## WHAT YOU WILL DO
Start at the line in the entries below that contains "-31,7 +31,7 @@", stop at the line that contains "position:absolute; left:8px; bottom:5px;", and output exactly the lines in that span, both ends included.

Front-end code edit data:
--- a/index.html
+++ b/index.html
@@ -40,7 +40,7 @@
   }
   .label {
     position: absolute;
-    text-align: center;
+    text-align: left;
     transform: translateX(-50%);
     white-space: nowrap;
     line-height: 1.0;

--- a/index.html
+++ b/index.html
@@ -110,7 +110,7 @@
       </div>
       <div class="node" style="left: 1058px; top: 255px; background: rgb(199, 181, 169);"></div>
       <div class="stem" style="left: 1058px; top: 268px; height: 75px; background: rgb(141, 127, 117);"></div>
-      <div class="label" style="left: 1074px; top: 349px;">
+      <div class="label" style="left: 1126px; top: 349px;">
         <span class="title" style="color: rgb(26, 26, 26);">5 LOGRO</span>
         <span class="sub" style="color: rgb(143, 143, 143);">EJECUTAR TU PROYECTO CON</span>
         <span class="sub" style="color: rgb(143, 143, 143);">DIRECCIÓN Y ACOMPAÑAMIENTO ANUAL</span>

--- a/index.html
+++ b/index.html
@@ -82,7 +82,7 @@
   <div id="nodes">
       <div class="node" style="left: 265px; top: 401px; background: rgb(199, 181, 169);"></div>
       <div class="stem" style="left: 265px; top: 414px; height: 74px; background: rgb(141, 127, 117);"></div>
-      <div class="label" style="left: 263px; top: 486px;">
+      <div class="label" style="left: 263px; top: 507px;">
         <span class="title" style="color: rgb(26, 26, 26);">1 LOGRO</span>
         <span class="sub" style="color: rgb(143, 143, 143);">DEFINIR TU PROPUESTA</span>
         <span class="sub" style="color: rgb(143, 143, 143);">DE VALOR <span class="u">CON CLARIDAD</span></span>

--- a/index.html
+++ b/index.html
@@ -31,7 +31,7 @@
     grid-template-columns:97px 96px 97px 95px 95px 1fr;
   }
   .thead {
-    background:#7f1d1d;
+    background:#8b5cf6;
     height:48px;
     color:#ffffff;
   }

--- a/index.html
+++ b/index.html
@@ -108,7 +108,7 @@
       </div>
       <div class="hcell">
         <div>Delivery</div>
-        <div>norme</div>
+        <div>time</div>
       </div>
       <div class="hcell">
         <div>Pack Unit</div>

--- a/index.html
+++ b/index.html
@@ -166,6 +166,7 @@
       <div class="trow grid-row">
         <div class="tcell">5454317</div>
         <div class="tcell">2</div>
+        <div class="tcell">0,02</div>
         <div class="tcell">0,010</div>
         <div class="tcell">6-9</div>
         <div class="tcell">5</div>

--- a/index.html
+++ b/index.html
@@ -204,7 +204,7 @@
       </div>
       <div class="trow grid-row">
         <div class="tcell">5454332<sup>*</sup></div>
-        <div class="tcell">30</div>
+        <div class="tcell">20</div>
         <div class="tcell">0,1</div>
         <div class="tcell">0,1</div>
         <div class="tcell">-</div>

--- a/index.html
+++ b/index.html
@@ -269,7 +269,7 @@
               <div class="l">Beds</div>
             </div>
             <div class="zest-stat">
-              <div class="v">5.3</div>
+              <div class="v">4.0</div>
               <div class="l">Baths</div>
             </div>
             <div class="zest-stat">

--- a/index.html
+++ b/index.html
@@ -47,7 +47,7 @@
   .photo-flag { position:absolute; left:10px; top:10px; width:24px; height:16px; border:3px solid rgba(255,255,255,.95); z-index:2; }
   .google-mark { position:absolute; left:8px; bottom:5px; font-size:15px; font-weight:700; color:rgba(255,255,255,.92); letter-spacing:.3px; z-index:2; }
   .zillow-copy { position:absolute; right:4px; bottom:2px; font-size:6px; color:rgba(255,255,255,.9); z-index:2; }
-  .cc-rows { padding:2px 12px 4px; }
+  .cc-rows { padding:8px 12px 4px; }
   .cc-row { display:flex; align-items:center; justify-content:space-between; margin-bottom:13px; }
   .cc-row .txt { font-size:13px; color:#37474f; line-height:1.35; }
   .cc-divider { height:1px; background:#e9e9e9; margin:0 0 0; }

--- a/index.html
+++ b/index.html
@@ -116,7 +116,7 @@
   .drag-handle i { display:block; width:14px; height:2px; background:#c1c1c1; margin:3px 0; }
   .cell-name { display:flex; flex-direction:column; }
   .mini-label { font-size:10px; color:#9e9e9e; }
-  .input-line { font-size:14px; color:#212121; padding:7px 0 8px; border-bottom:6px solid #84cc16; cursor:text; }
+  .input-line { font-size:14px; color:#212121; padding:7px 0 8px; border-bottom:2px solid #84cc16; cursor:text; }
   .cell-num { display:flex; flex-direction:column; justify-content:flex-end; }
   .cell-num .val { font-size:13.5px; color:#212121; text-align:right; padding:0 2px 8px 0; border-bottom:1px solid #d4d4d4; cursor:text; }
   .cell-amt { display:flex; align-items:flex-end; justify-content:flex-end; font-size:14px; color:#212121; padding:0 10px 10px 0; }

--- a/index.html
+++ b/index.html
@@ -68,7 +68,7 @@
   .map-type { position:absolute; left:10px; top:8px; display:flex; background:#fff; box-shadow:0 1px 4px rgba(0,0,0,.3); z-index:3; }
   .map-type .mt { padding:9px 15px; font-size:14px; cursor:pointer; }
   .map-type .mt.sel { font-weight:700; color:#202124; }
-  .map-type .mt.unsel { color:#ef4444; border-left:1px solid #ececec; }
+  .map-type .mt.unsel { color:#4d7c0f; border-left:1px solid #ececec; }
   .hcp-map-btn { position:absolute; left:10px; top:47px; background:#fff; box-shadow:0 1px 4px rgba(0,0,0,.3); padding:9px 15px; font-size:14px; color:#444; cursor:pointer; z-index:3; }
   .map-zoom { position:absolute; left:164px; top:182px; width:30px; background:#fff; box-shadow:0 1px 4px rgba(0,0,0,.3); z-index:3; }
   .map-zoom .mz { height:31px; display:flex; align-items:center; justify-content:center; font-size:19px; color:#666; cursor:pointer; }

## OUTPUT
@@ -31,7 +31,7 @@
     grid-template-columns:97px 96px 97px 95px 95px 1fr;
   }
   .thead {
-    background:#7f1d1d;
+    background:#8b5cf6;
     height:48px;
     color:#ffffff;
   }

--- a/index.html
+++ b/index.html
@@ -108,7 +108,7 @@
       </div>
       <div class="hcell">
         <div>Delivery</div>
-        <div>norme</div>
+        <div>time</div>
       </div>
       <div class="hcell">
         <div>Pack Unit</div>

--- a/index.html
+++ b/index.html
@@ -166,6 +166,7 @@
       <div class="trow grid-row">
         <div class="tcell">5454317</div>
         <div class="tcell">2</div>
+        <div class="tcell">0,02</div>
         <div class="tcell">0,010</div>
         <div class="tcell">6-9</div>
         <div class="tcell">5</div>

--- a/index.html
+++ b/index.html
@@ -204,7 +204,7 @@
       </div>
       <div class="trow grid-row">
         <div class="tcell">5454332<sup>*</sup></div>
-        <div class="tcell">30</div>
+        <div class="tcell">20</div>
         <div class="tcell">0,1</div>
         <div class="tcell">0,1</div>
         <div class="tcell">-</div>

--- a/index.html
+++ b/index.html
@@ -269,7 +269,7 @@
               <div class="l">Beds</div>
             </div>
             <div class="zest-stat">
-              <div class="v">5.3</div>
+              <div class="v">4.0</div>
               <div class="l">Baths</div>
             </div>
             <div class="zest-stat">

--- a/index.html
+++ b/index.html
@@ -47,7 +47,7 @@
   .photo-flag { position:absolute; left:10px; top:10px; width:24px; height:16px; border:3px solid rgba(255,255,255,.95); z-index:2; }
   .google-mark { position:absolute; left:8px; bottom:5px; font-size:15px; font-weight:700; color:rgba(255,255,255,.92); letter-spacing:.3px; z-index:2; }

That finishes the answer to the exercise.